Usage

Running Cockatrice in standalone mode

Running a Cockatrice node is easy. Starting Cockatrice in standalone mode by the following command:

$ ./bin/cockatrice server --http-port=8080 --index-dir=/tmp/cockatrice/index --schema-file=./conf/schema.yaml

You can now index, get, search and delete the document(s) via HTTP.

Indexing a document

Indexing a document by the following command:

$ curl -s -X PUT -H "Content-Type:application/json" http://localhost:8080/rest/doc/1 -d @./example/doc1.json | jq .

You can see the result in JSON format. The result of the above command is:

{
  "status": {
    "code": 202,
    "description": "Request accepted, processing continues off-line",
    "phrase": "Accepted"
  },
  "time": 0.00015020370483398438
}

Getting a document

Getting a document by the following command:

$ curl -s -X GET http://localhost:8080/rest/doc/1 | jq .

You can see the result in JSON format.
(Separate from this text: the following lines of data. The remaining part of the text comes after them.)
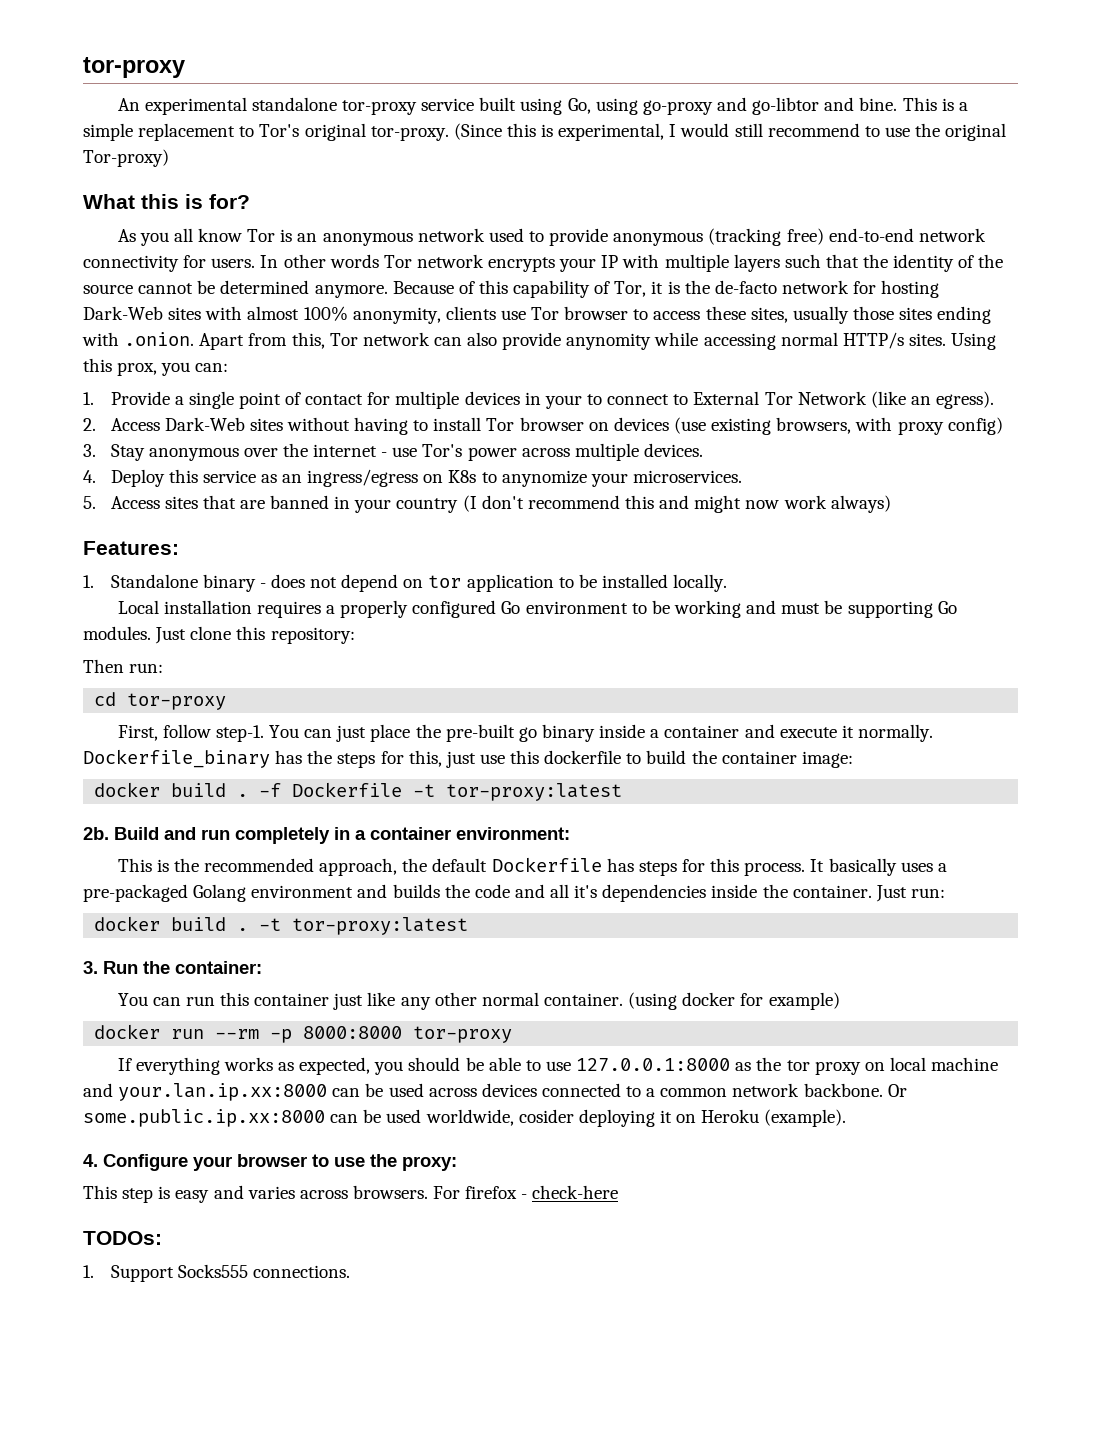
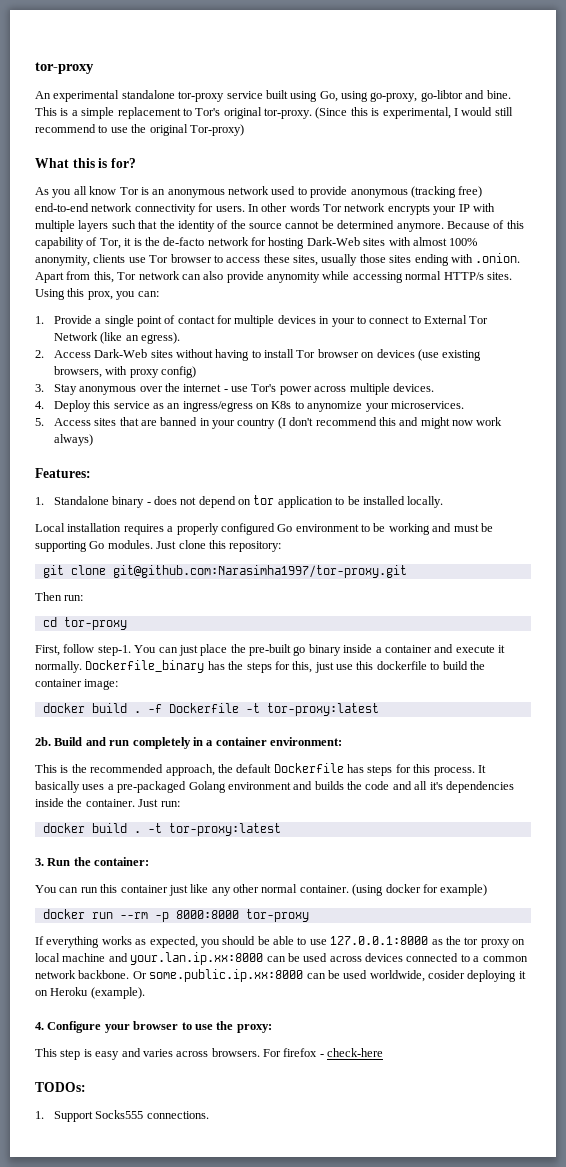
- An experimental standalone tor-proxy service built using Go, using go-proxy and go-libtor and bine.
+ An experimental standalone tor-proxy service built using Go, using go-proxy, go-libtor and bine.
+ git clone git@github.com:Narasimha1997/tor-proxy.git

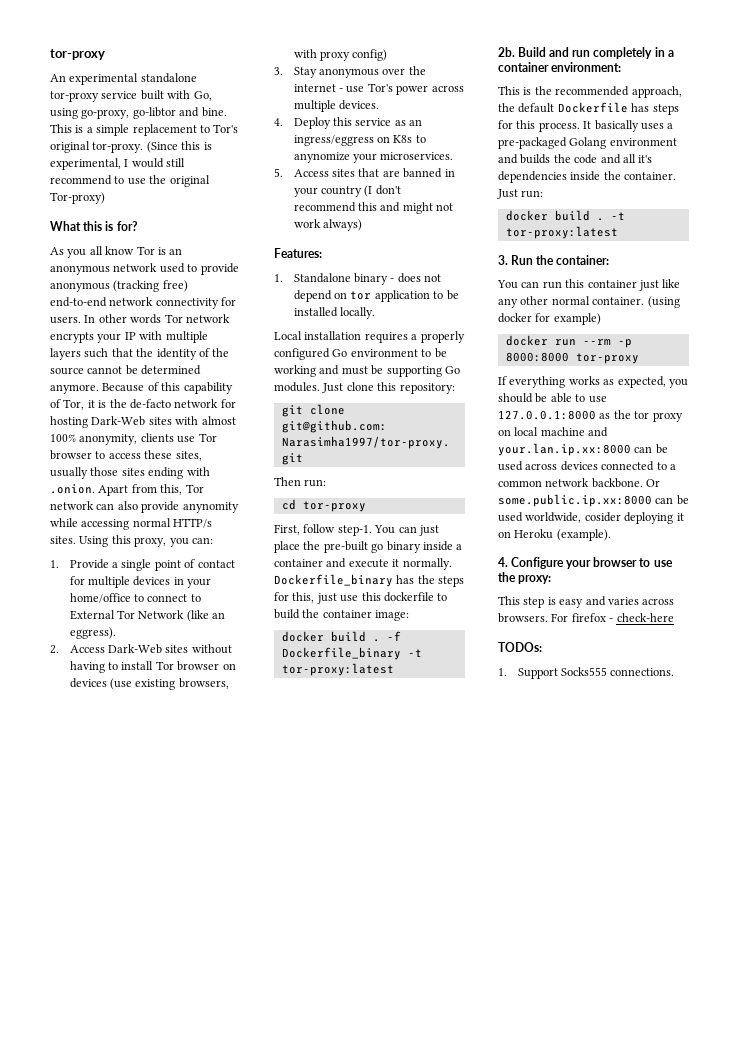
- An experimental standalone tor-proxy service built using Go, using go-proxy, go-libtor and bine.
+ An experimental standalone tor-proxy service built with Go, using go-proxy, go-libtor and bine.
- Using this prox, you can:
+ Using this proxy, you can:
- 1. Provide a single point of contact for multiple devices in your to connect to External Tor Network (like an egress).
+ 1. Provide a single point of contact for multiple devices in your home/office to connect to External Tor Network (like an eggress).
- 4. Deploy this service as an ingress/egress on K8s to anynomize your microservices.
+ 4. Deploy this service as an ingress/eggress on K8s to anynomize your microservices.
- 5. Access sites that are banned in your country (I don't recommend this and might now work always)
+ 5. Access sites that are banned in your country (I don't recommend this and might not work always)
- -f Dockerfile -t tor-proxy:latest
+ -f Dockerfile_binary -t tor-proxy:latest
The result of the above command is:

{
  "doc": {
    "fields": {
      "contributor": "43.225.167.166",
      "id": "1",
      "text": "A search engine is an information retrieval system designed to help find information stored on a computer system. The search results are usually presented in a list and are commonly called hits. Search engines help to minimize the time required to find information and the amount of information which must be consulted, akin to other techniques for managing information overload. The most public, visible form of a search engine is a Web search engine which searches for information on the World Wide Web.",
      "timestamp": "20180704054100",
      "title": "Search engine (computing)"
    }
  },
  "status": {
    "code": 200,
    "description": "Request fulfilled, document follows",
    "phrase": "OK"
  },
  "time": 0.011947870254516602
}

Deleting a document

Deleting a document by the following command:

$ curl -s -X DELETE http://localhost:8080/rest/doc/1 | jq .

You can see the result in JSON format. The result of the above command is:

{
  "status": {
    "code": 202,
    "description": "Request accepted, processing continues off-line",
    "phrase": "Accepted"
  },
  "time": 6.699562072753906e-05
}

Indexing documents in bulk

Indexing documents in bulk by the following command:

$ curl -s -X PUT -H "Content-Type:application/json" http://localhost:8080/rest/bulk -d @./example/bulk_index.json | jq .

You can see the result in JSON format. The result of the above command is:

{
  "status": {
    "code": 202,
    "description": "Request accepted, processing continues off-line",
    "phrase": "Accepted"
  },
  "time": 0.00018596649169921875
}

Searching documents

Searching documents by the following command:

$ curl -s -X GET http://localhost:8080/rest/search?query=search | jq .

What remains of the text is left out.